WORK REQUEST: One exact copy of the listing, minus the images, is the required answer.

======== SOURCE INFORMATION

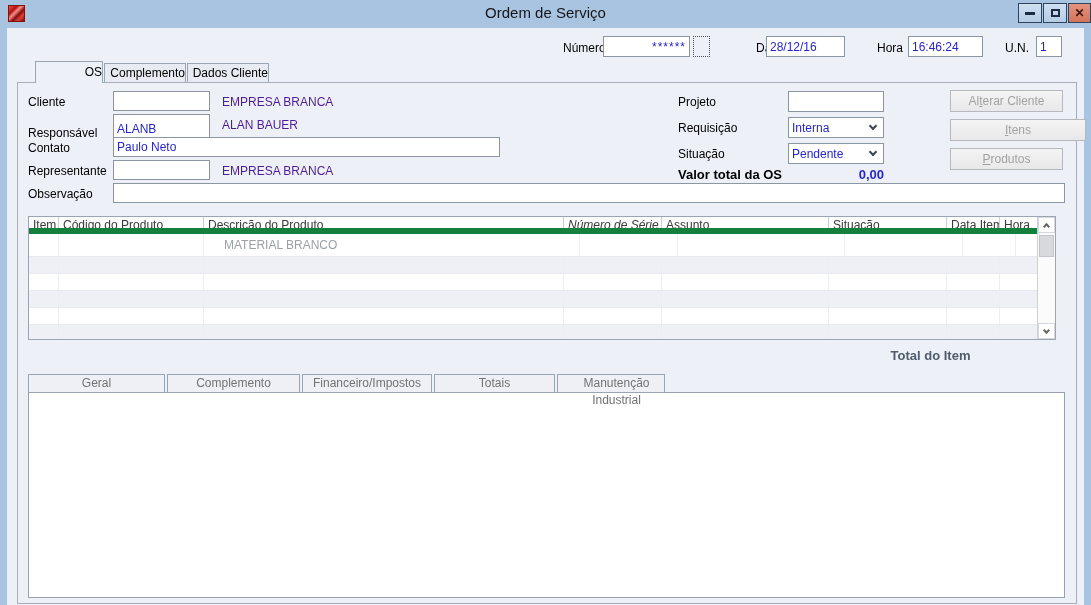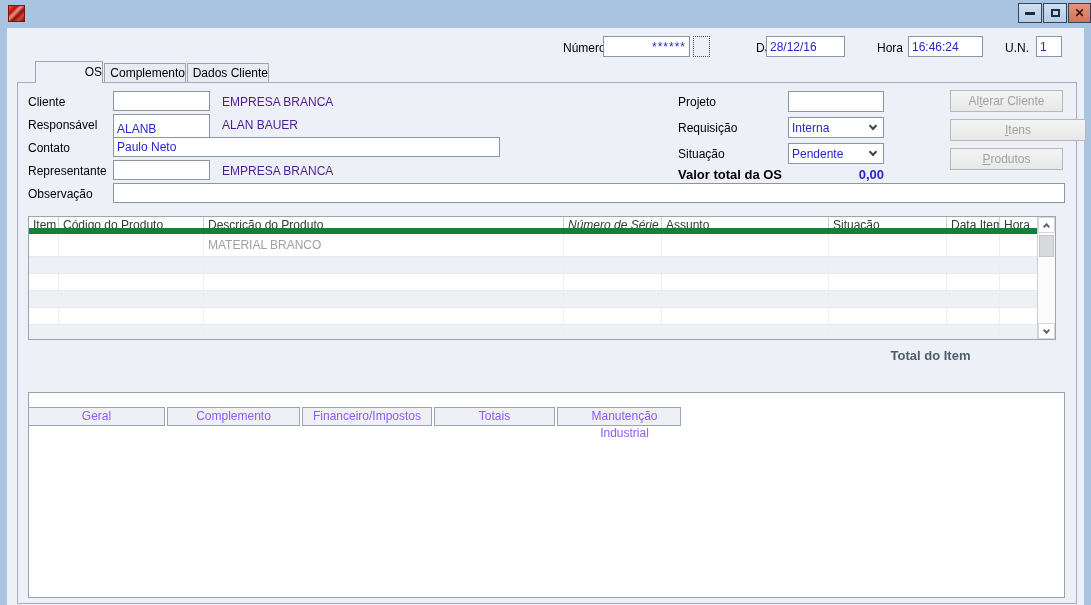--- a/index.html
+++ b/index.html
@@ -56,46 +56,47 @@
   
   .grid { position:absolute; left:28px; top:216px; width:1028px; height:124px;
           border:1px solid #9ba4b0; background:#fff; overflow:hidden; }
   .grow { display:flex; width:100%; }
   .gcell { border-right:1px solid #e1e4ea; overflow:hidden; white-space:nowrap; padding:1px 4px; font-size:12px; }
   .ghead { height:17px; border-bottom:6px solid #15803d; background:#fdfdfd; }
   .ghead .gcell { border-right:1px solid #ccd1d8; color:#3a3a3a; cursor:pointer; }
   .drow { border-bottom:1px solid #e8eaef; }
   .drow .gcell { border-right:1px solid #eceef2; }
   .alt { background:#eef0f5; }
-  .dim { color:#9aa1a9; }
+  .dim { color:#9aa1a9;margin-left:16px; }
 
   
   .sbar { position:absolute; right:0; top:0; width:18px; height:122px; background:#fbfbfc; border-left:1px solid #ccd1d8; }
   .sbtn { position:absolute; left:0; width:17px; height:16px; background:#fff; border:1px solid #d4d8de;
           display:flex; align-items:center; justify-content:center; cursor:pointer; }
   .schev { width:5px; height:5px; border-right:2px solid #666; border-bottom:2px solid #666; }
   .schev.up { transform:rotate(-135deg); margin-top:3px; }
   .schev.down { transform:rotate(45deg); margin-bottom:2px; }
   .sthumb { position:absolute; left:1px; top:18px; width:15px; height:22px; background:#d7d9dd; border:1px solid #c2c5ca; cursor:grab; }
 
   .total-item { font-size:13px; font-weight:bold; color:#4e5c6b; text-align:center; }
 
   
   .btab { position:absolute; top:374px; height:19px; border:1px solid #9aa5b2; background:#eff0f6;
-          font-size:12px; color:#8b5cf6; text-align:center; line-height:17px; cursor:pointer; z-index:2;margin-top:33px; }
+          font-size:12px; color:#737373; text-align:center; line-height:17px; cursor:pointer; z-index:2; }
 
   .panel { position:absolute; left:28px; top:392px; width:1037px; height:206px; background:#fff; border:1px solid #99a1ac; }
 </style>
 </head>
 <body>
 
 <div class="window">
 
   <div class="titlebar">
     <div class="app-icon"></div>
+    <div class="win-title">Ordem de Serviço</div>
     <div class="tb-btn min">
       <span class="glyph-min"></span>
     </div>
     <div class="tb-btn max">
       <span class="glyph-max"></span>
     </div>
     <div class="tb-btn close">
       <span class="glyph-close">✕</span>
     </div>
   </div>
@@ -114,21 +115,21 @@
 
   <div class="groupbox"></div>
   <div class="abs tab active" style="left:35px; top:61px; width:68px; height:22px; line-height:21px;">OS</div>
   <div class="abs tab" style="left:104px; top:63px; width:82px; height:19px; line-height:18px;">Complemento</div>
   <div class="abs tab" style="left:187px; top:63px; width:82px; height:19px; line-height:18px;">Dados Cliente</div>
 
   <div class="abs lbl" style="left:28px; top:95px;">Cliente</div>
   <input class="abs field" style="left: 113px; top: 91px; width: 97px; height: 20px;" value="">
   <div class="abs bluetext" style="left:222px; top:95px;">EMPRESA BRANCA</div>
 
-  <div class="abs lbl" style="left:28px; top:118px;">Responsável</div>
+  <div class="abs lbl" style="left:28px; top:126px;">Responsável</div>
   <input class="abs field" style="left: 113px; top: 114px; width: 97px; height: 30px;" value="ALANB">
   <div class="abs bluetext" style="left:222px; top:118px;">ALAN BAUER</div>
 
   <div class="abs lbl" style="left:28px; top:141px;">Contato</div>
   <input class="abs field" style="left: 113px; top: 137px; width: 387px; height: 20px;" value="Paulo Neto">
 
   <div class="abs lbl" style="left:28px; top:164px;">Representante</div>
   <input class="abs field" style="left: 113px; top: 160px; width: 97px; height: 20px;" value="">
   <div class="abs bluetext" style="left:222px; top:164px;">EMPRESA BRANCA</div>
 
@@ -247,17 +248,17 @@
       </div>
     </div>
   </div>
 
   <div class="abs total-item" style="left:838px; top:348px; width:185px;">Total do Item</div>
 
   <div class="btab" style="left:28px;  width:137px;">Geral</div>
   <div class="btab" style="left:167px; width:133px;">Complemento</div>
   <div class="btab" style="left:302px; width:130px;">Financeiro/Impostos</div>
   <div class="btab" style="left:434px; width:121px;">Totais</div>
-  <div class="btab" style="left:557px; width:124px;padding-left:11px;">Manutenção Industrial</div>
+  <div class="btab" style="left:557px; width:108px;padding-left:11px;">Manutenção Industrial</div>
 
   <div class="panel"></div>
 
 </div>
 
 </body></html>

================

SOLUTION TO THIS TASK:
--- a/index.html
+++ b/index.html
@@ -56,46 +56,47 @@
   
   .grid { position:absolute; left:28px; top:216px; width:1028px; height:124px;
           border:1px solid #9ba4b0; background:#fff; overflow:hidden; }
   .grow { display:flex; width:100%; }
   .gcell { border-right:1px solid #e1e4ea; overflow:hidden; white-space:nowrap; padding:1px 4px; font-size:12px; }
   .ghead { height:17px; border-bottom:6px solid #15803d; background:#fdfdfd; }
   .ghead .gcell { border-right:1px solid #ccd1d8; color:#3a3a3a; cursor:pointer; }
   .drow { border-bottom:1px solid #e8eaef; }
   .drow .gcell { border-right:1px solid #eceef2; }
   .alt { background:#eef0f5; }
-  .dim { color:#9aa1a9; }
+  .dim { color:#9aa1a9;margin-left:16px; }
 
   
   .sbar { position:absolute; right:0; top:0; width:18px; height:122px; background:#fbfbfc; border-left:1px solid #ccd1d8; }
   .sbtn { position:absolute; left:0; width:17px; height:16px; background:#fff; border:1px solid #d4d8de;
           display:flex; align-items:center; justify-content:center; cursor:pointer; }
   .schev { width:5px; height:5px; border-right:2px solid #666; border-bottom:2px solid #666; }
   .schev.up { transform:rotate(-135deg); margin-top:3px; }
   .schev.down { transform:rotate(45deg); margin-bottom:2px; }
   .sthumb { position:absolute; left:1px; top:18px; width:15px; height:22px; background:#d7d9dd; border:1px solid #c2c5ca; cursor:grab; }
 
   .total-item { font-size:13px; font-weight:bold; color:#4e5c6b; text-align:center; }
 
   
   .btab { position:absolute; top:374px; height:19px; border:1px solid #9aa5b2; background:#eff0f6;
-          font-size:12px; color:#8b5cf6; text-align:center; line-height:17px; cursor:pointer; z-index:2;margin-top:33px; }
+          font-size:12px; color:#737373; text-align:center; line-height:17px; cursor:pointer; z-index:2; }
 
   .panel { position:absolute; left:28px; top:392px; width:1037px; height:206px; background:#fff; border:1px solid #99a1ac; }
 </style>
 </head>
 <body>
 
 <div class="window">
 
   <div class="titlebar">
     <div class="app-icon"></div>
+    <div class="win-title">Ordem de Serviço</div>
     <div class="tb-btn min">
       <span class="glyph-min"></span>
     </div>
     <div class="tb-btn max">
       <span class="glyph-max"></span>
     </div>
     <div class="tb-btn close">
       <span class="glyph-close">✕</span>
     </div>
   </div>
@@ -114,21 +115,21 @@
 
   <div class="groupbox"></div>
   <div class="abs tab active" style="left:35px; top:61px; width:68px; height:22px; line-height:21px;">OS</div>
   <div class="abs tab" style="left:104px; top:63px; width:82px; height:19px; line-height:18px;">Complemento</div>
   <div class="abs tab" style="left:187px; top:63px; width:82px; height:19px; line-height:18px;">Dados Cliente</div>
 
   <div class="abs lbl" style="left:28px; top:95px;">Cliente</div>
   <input class="abs field" style="left: 113px; top: 91px; width: 97px; height: 20px;" value="">
   <div class="abs bluetext" style="left:222px; top:95px;">EMPRESA BRANCA</div>
 
-  <div class="abs lbl" style="left:28px; top:118px;">Responsável</div>
+  <div class="abs lbl" style="left:28px; top:126px;">Responsável</div>
   <input class="abs field" style="left: 113px; top: 114px; width: 97px; height: 30px;" value="ALANB">
   <div class="abs bluetext" style="left:222px; top:118px;">ALAN BAUER</div>
 
   <div class="abs lbl" style="left:28px; top:141px;">Contato</div>
   <input class="abs field" style="left: 113px; top: 137px; width: 387px; height: 20px;" value="Paulo Neto">
 
   <div class="abs lbl" style="left:28px; top:164px;">Representante</div>
   <input class="abs field" style="left: 113px; top: 160px; width: 97px; height: 20px;" value="">
   <div class="abs bluetext" style="left:222px; top:164px;">EMPRESA BRANCA</div>
 
@@ -247,17 +248,17 @@
       </div>
     </div>
   </div>
 
   <div class="abs total-item" style="left:838px; top:348px; width:185px;">Total do Item</div>
 
   <div class="btab" style="left:28px;  width:137px;">Geral</div>
   <div class="btab" style="left:167px; width:133px;">Complemento</div>
   <div class="btab" style="left:302px; width:130px;">Financeiro/Impostos</div>
   <div class="btab" style="left:434px; width:121px;">Totais</div>
-  <div class="btab" style="left:557px; width:124px;padding-left:11px;">Manutenção Industrial</div>
+  <div class="btab" style="left:557px; width:108px;padding-left:11px;">Manutenção Industrial</div>
 
   <div class="panel"></div>
 
 </div>
 
 </body></html>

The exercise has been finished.